▶ [TASK BRIEF] Wherever the word "prefix" appears in a line of the data, that line should be copied.

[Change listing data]
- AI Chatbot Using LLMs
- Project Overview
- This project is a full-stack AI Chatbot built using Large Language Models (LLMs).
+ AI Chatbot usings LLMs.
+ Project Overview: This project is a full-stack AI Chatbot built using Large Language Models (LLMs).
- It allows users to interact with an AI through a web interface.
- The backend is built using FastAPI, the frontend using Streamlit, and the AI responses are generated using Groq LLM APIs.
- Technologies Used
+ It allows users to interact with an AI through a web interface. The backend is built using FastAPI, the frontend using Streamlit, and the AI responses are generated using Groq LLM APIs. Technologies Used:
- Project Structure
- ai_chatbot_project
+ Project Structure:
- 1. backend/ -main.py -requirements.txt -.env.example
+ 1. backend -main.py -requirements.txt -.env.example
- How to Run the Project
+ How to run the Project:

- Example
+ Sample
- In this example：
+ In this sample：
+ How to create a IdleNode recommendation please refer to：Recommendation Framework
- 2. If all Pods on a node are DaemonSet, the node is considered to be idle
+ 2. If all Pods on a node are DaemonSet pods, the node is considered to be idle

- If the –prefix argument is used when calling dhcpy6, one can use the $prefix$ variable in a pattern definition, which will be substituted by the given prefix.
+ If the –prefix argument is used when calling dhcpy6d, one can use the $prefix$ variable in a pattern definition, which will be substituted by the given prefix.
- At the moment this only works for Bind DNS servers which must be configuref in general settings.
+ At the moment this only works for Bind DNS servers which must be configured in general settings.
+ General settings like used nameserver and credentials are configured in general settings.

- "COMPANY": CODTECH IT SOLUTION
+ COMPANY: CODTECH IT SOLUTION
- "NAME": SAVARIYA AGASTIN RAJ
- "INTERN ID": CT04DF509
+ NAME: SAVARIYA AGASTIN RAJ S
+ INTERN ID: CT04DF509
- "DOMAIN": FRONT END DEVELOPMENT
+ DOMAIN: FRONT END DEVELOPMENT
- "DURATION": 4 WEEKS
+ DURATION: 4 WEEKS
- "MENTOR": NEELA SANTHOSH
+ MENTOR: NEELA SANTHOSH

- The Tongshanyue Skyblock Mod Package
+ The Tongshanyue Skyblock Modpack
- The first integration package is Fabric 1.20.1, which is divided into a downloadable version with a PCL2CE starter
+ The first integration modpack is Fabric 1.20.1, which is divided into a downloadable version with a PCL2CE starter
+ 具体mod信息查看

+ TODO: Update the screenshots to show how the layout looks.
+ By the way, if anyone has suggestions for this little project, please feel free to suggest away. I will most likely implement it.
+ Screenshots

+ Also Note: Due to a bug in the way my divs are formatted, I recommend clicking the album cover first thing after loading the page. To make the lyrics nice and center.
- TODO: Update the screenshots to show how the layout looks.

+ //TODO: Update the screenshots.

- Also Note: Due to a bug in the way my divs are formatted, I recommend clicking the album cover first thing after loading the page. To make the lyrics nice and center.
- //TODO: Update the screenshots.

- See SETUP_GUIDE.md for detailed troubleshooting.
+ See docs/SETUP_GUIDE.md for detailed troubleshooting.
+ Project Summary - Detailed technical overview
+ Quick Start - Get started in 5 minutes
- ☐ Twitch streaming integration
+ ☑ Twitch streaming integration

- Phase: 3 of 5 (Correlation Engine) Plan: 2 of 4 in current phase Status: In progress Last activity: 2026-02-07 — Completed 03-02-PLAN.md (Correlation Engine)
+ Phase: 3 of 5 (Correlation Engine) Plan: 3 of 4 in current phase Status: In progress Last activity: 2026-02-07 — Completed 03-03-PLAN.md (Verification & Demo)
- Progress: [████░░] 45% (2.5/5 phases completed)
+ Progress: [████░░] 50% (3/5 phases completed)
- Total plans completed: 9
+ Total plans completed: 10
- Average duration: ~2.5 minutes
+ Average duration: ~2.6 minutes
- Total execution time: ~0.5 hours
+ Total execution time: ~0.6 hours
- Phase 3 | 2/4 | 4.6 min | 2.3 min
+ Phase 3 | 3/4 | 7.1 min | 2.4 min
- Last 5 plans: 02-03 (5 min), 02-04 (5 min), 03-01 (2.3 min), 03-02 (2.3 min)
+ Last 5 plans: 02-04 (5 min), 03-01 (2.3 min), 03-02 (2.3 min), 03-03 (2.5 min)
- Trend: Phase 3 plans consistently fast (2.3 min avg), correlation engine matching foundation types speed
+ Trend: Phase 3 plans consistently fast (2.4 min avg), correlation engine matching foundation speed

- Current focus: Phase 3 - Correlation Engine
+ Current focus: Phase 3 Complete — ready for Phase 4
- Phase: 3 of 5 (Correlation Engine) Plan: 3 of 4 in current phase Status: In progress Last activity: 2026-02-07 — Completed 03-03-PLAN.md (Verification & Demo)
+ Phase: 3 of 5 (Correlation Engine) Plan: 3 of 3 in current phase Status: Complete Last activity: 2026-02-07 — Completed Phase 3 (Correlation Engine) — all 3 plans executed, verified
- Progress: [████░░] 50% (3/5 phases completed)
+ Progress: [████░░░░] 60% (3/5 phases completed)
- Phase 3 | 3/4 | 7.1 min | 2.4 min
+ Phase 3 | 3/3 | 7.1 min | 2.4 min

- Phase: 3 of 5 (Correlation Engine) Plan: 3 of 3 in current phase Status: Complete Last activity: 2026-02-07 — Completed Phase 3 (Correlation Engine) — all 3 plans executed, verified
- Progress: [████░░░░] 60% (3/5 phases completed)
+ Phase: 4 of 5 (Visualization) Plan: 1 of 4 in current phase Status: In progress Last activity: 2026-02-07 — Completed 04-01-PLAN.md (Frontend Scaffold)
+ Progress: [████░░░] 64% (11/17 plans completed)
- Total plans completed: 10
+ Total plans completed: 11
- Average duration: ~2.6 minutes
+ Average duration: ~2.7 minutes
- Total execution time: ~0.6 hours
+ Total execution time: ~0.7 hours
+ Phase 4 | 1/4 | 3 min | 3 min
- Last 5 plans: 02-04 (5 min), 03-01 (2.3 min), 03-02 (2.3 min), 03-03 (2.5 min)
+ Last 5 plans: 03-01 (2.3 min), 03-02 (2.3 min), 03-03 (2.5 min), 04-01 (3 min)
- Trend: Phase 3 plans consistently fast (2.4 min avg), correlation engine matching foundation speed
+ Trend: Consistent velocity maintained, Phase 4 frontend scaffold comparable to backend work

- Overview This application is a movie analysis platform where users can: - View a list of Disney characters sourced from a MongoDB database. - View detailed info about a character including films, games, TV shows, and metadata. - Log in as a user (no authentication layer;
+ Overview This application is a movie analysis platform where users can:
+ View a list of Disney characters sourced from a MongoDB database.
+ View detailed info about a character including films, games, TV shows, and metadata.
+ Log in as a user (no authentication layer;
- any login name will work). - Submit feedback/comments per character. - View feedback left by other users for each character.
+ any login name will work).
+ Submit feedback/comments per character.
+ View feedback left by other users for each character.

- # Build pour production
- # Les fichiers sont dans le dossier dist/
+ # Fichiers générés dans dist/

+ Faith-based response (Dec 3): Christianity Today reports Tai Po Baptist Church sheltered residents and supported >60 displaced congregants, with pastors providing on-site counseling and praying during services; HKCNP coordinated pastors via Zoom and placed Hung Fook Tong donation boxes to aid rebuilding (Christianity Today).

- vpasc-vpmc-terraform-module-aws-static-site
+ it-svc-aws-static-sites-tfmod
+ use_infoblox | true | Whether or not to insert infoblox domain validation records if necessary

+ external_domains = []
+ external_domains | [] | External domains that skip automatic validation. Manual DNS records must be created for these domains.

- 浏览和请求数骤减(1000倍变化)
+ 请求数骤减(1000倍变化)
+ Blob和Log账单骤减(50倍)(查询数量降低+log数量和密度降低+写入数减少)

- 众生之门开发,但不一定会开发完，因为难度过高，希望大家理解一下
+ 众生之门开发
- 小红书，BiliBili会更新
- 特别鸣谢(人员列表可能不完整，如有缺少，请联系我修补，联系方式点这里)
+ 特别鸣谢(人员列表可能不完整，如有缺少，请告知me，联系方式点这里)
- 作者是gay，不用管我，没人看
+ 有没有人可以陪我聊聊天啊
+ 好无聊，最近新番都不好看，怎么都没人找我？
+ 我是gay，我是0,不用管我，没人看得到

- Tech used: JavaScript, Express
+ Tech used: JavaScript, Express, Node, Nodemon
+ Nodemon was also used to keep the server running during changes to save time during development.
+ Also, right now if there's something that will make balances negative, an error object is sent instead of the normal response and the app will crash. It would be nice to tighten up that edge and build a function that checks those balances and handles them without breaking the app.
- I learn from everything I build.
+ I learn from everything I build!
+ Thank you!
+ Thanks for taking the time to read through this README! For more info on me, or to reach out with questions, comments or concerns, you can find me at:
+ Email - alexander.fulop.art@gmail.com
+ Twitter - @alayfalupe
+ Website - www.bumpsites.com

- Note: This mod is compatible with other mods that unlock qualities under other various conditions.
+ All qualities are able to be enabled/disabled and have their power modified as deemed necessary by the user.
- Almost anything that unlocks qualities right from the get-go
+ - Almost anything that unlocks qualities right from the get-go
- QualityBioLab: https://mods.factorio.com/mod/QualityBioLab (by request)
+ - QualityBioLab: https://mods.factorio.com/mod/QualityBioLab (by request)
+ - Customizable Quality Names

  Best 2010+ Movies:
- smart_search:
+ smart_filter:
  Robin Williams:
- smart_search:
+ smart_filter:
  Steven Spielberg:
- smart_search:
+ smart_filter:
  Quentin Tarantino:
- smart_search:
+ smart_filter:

▶ [REPLY TO THE EXERCISE]
- If the –prefix argument is used when calling dhcpy6, one can use the $prefix$ variable in a pattern definition, which will be substituted by the given prefix.
+ If the –prefix argument is used when calling dhcpy6d, one can use the $prefix$ variable in a pattern definition, which will be substituted by the given prefix.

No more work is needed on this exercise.